M. Oriente: Meloni, apertura su Board per Gaza, ma serve tempo per nodi costituzionali

"Non sarebbe intelligente autoescludersi da un organismo che può giocare un ruolo unico nella costruzione della prospettiva dei 'due Stati'".

(Prima Notizia 24)
Mercoledì 21 Gennaio 2026
Roma - 21 gen 2026 (Prima Notizia 24)

"Non sarebbe intelligente autoescludersi da un organismo che può giocare un ruolo unico nella costruzione della prospettiva dei 'due Stati'".

L’Italia conferma il proprio interesse strategico verso il Board of Peace per Gaza, ma frena sulla sottoscrizione immediata dello statuto per ragioni di compatibilità giuridica.
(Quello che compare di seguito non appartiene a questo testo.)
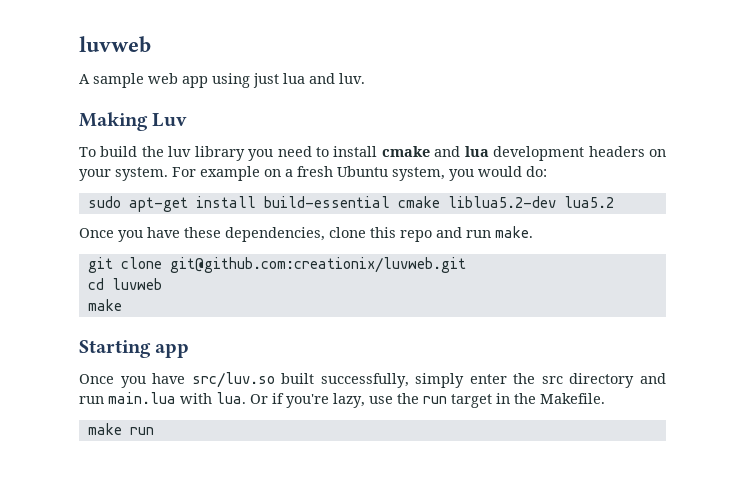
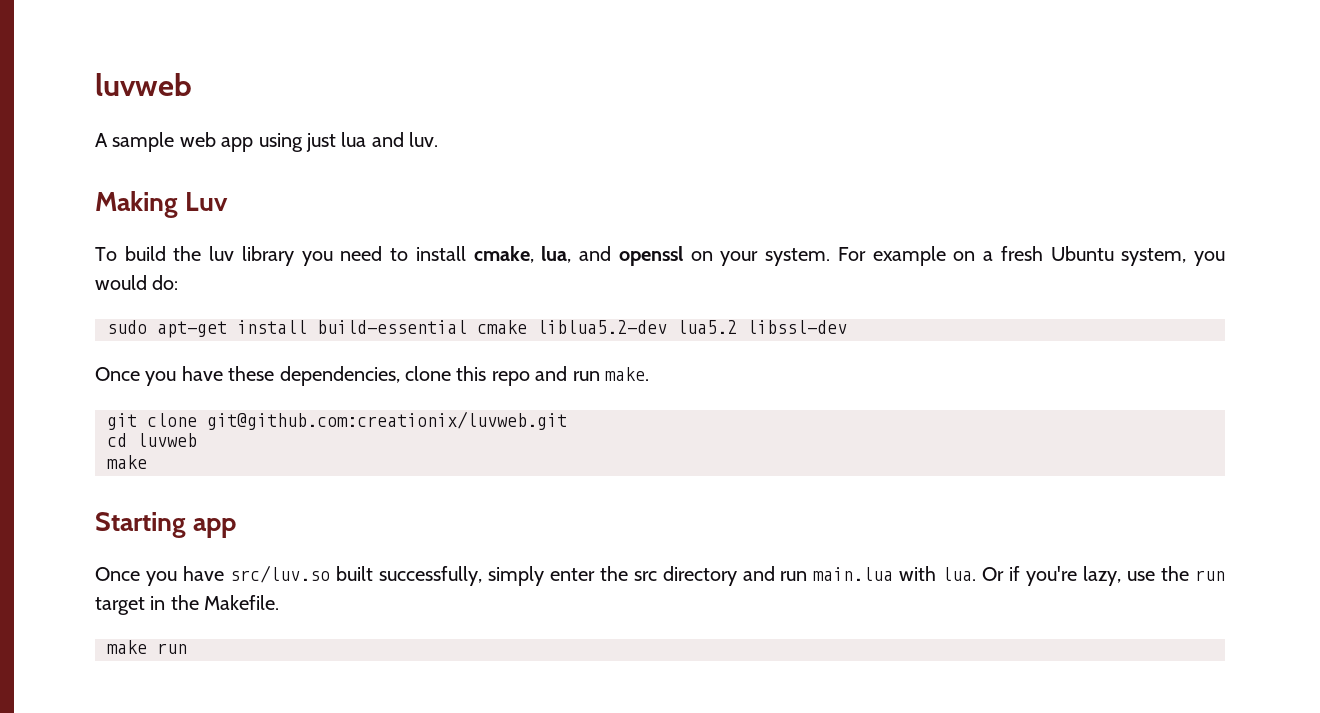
- To build the luv library you need to install cmake and lua development headers on your system.
+ To build the luv library you need to install cmake, lua, and openssl on your system.
- sudo apt-get install build-essential cmake liblua5.2-dev lua5.2
+ sudo apt-get install build-essential cmake liblua5.2-dev lua5.2 libssl-dev

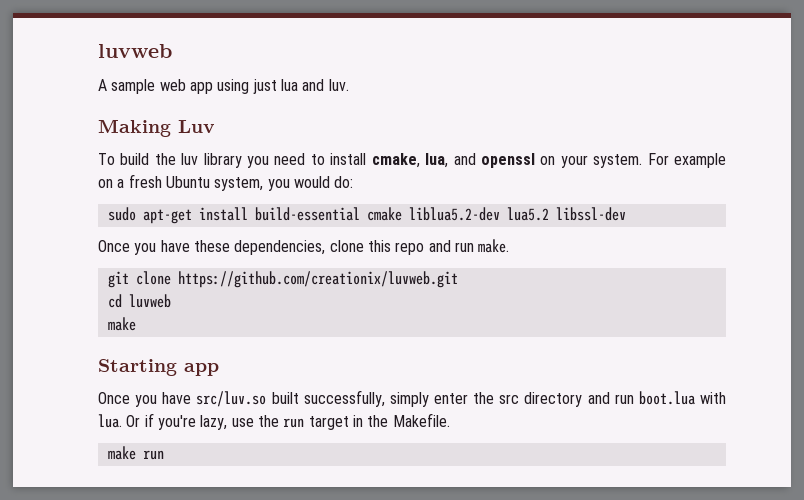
- git clone git@github.com:creationix/luvweb.git
+ git clone https://github.com/creationix/luvweb.git
- Once you have src/luv.so built successfully, simply enter the src directory and run main.lua with lua.
+ Once you have src/luv.so built successfully, simply enter the src directory and run boot.lua with lua.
Lo ha dichiarato la Presidente del Consiglio, Giorgia Meloni, durante lo speciale per i trent'anni di Porta a Porta su Rai1.
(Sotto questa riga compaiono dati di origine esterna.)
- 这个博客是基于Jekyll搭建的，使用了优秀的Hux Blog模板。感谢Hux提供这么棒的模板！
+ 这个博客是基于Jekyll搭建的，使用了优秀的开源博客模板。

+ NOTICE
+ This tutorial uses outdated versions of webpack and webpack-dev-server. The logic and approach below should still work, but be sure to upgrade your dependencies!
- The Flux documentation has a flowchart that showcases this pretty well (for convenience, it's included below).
"La posizione dell'Italia è di apertura e disponibilità. Non sarebbe intelligente autoescludersi da un organismo che può giocare un ruolo unico nella costruzione della prospettiva dei 'due Stati'", ha spiegato la Premier. Tuttavia, Meloni ha evidenziato un problema di natura costituzionale: "Dalla lettura dello statuto sono emersi elementi di incompatibilità, in particolare con l'articolo 11 della Costituzione, che regola la cessione di sovranità in condizioni di parità tra Stati. Ci serve più tempo per un lavoro di approfondimento legale".

In merito alle critiche su una possibile "ONU privata", Meloni ha chiarito che il Board nasce nell'alveo di una risoluzione delle Nazioni Unite e non mira a sostituirle. Sulla controversa presenza di Vladimir Putin nell'organismo, la Premier ha minimizzato: "È una questione politica, ma nel multilateralismo ci si siede sempre con chi è distante da noi. La Russia è già nel Consiglio di Sicurezza ONU e al G20; non è una novità del sistema multipolare".
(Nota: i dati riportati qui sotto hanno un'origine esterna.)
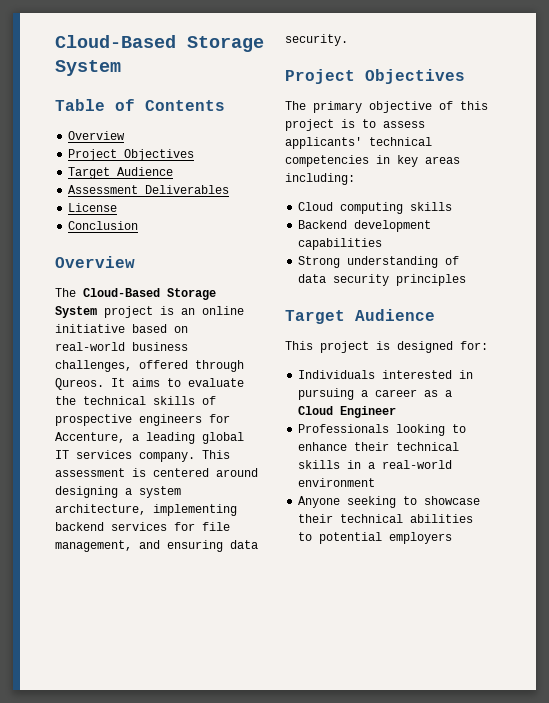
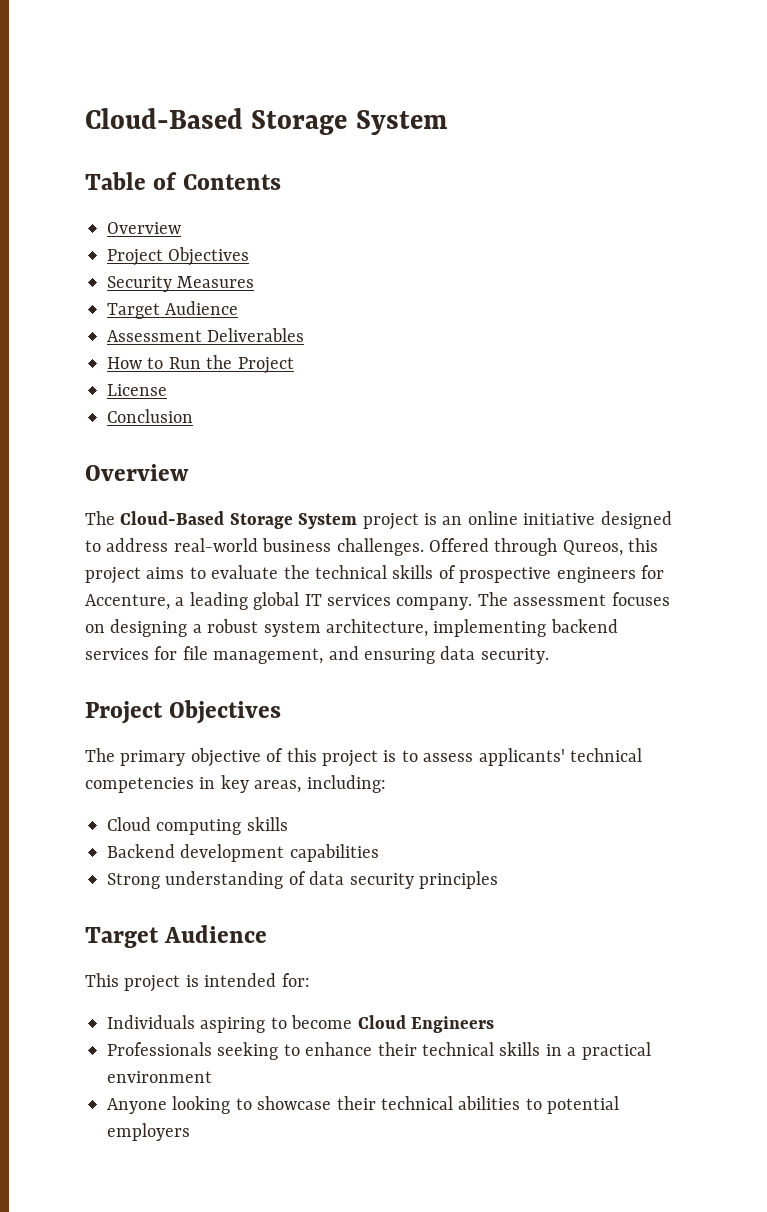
+ Security Measures
+ How to Run the Project
- The Cloud-Based Storage System project is an online initiative based on real-world business challenges, offered through Qureos. It aims to evaluate the technical skills of prospective engineers for Accenture, a leading global IT services company.
+ The Cloud-Based Storage System project is an online initiative designed to address real-world business challenges. Offered through Qureos, this project aims to evaluate the technical skills of prospective engineers for Accenture, a leading global IT services company.
- This assessment is centered around designing a system architecture, implementing backend services for file management, and ensuring data security.
+ The assessment focuses on designing a robust system architecture, implementing backend services for file management, and ensuring data security.
- The primary objective of this project is to assess applicants' technical competencies in key areas including:
+ The primary objective of this project is to assess applicants' technical competencies in key areas, including:
- This project is designed for:
+ This project is intended for:
- Individuals interested in pursuing a career as a Cloud Engineer
+ Individuals aspiring to become Cloud Engineers
- Professionals looking to enhance their technical skills in a real-world environment
+ Professionals seeking to enhance their technical skills in a practical environment
- Anyone seeking to showcase their technical abilities to potential employers
+ Anyone looking to showcase their technical abilities to potential employers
Ambienti parlamentari confermano, inoltre, una "massima consonanza" di vedute sul tema tra la Premier e il Presidente della Repubblica, Sergio Mattarella, nonostante le perplessità sollevate da alcuni esponenti della maggioranza verso l'iniziativa promossa dalla presidenza USA.

Interpellata sulle recenti dichiarazioni di Donald Trump, che ha escluso l'opzione militare in Groenlandia, Meloni ha definito la scelta "realistica", ma ha spostato l'asse del dibattito sulla sicurezza collettiva. "La Groenlandia è territorio di responsabilità NATO. Il tema posto dagli americani sulla sicurezza di un'area così strategica e ricca di materie prime è corretto e riguarda anche l'Europa, specialmente alla luce dei cambiamenti climatici e delle mire di potenze straniere sull'Artico".